そして剣を振ったかと思うと、カランと地面に何かが落ちるような音が聞こえる。
それは自分の肩に刺さっていたナイフと同じものだった。
(え? ど、どういうこと?)
メイムは完全に混乱に陥ってしまっていた。
先程は自分を攻撃したのに、次は防ぐ……?
意味が分からないと首を振る。
ヤーヴァスは今、背後でメイムを庇うような格好になっている。
メイムはふと思う。
(い、今なら背中を刺せる……)
どういうわけか、ヤーヴァスは自分以外の何かに意識を取られている。
今なら背後から攻撃すれば、彼を簡単に殺すことができるかもしれない。
剣を握る右手に自然と力が込められる。
刺そうと思った瞬間、背後に何者かの気配を感じた。
いや、気配というよりは、自然と体がそこに反応した。
まるで恐怖が伝わってきたかのように背中に悪寒が走る。
恐る恐る振り向くと、そこには…………………………何も無かった。
いや、何も無いように見えた。
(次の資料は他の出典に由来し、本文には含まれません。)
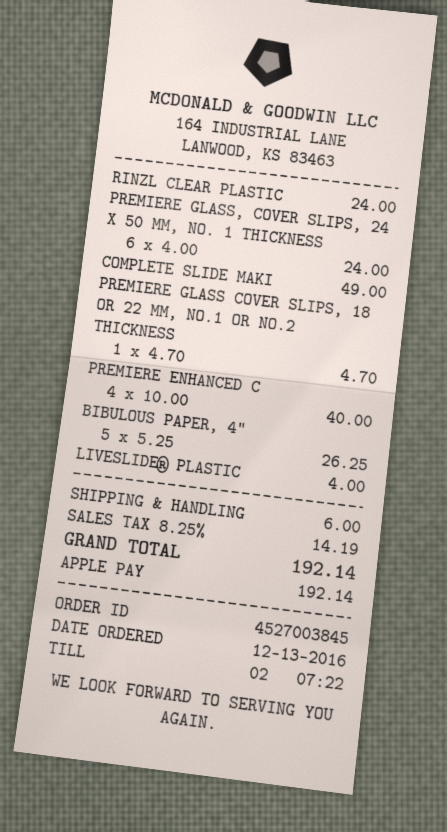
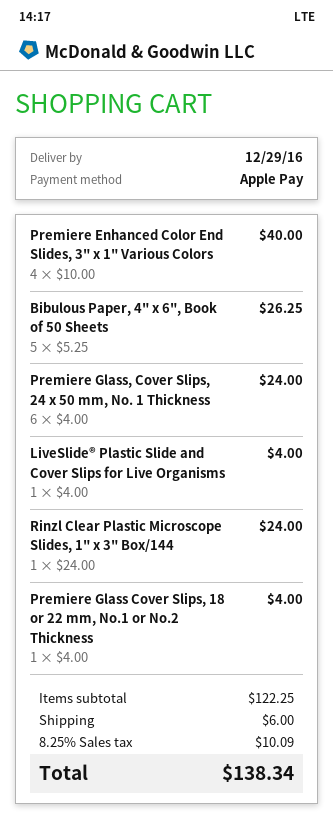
COMPLETE SLIDE MAKI: 1 x 49.00 = 49.00 -> none
PREMIERE GLASS COVER SLIPS, 18 OR 22 MM, NO.1 OR NO.2 THICKNESS: 1 x 4.70 = 4.70 -> 1 x 4.00 = 4.00
tax: 8.25% = 14.19 -> 8.25% = 10.09
total: 192.14 -> 138.34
だが本能が感づいている。
そして拒絶している。
これ以上意識を向けるのは危険だと。
するといきなり黒くて長いものが伸びてきて腕に絡みつく。
それは触手のようなものだが、実際は何か判明できない。
生温い嫌な感覚がそこから伝わってくる。
「ちょ! 何よコレ!?」
必死に掴まれた右腕を動かして解放を願うが、左腕は使い物にはならないので、どうしようもなかった。
すると、また黒い触手が伸びてきて今度は両足に絡みつく。
ゾクッと背筋が凍る感覚が走る。
何だか分からないが、とても気味の悪い恐怖が支配する。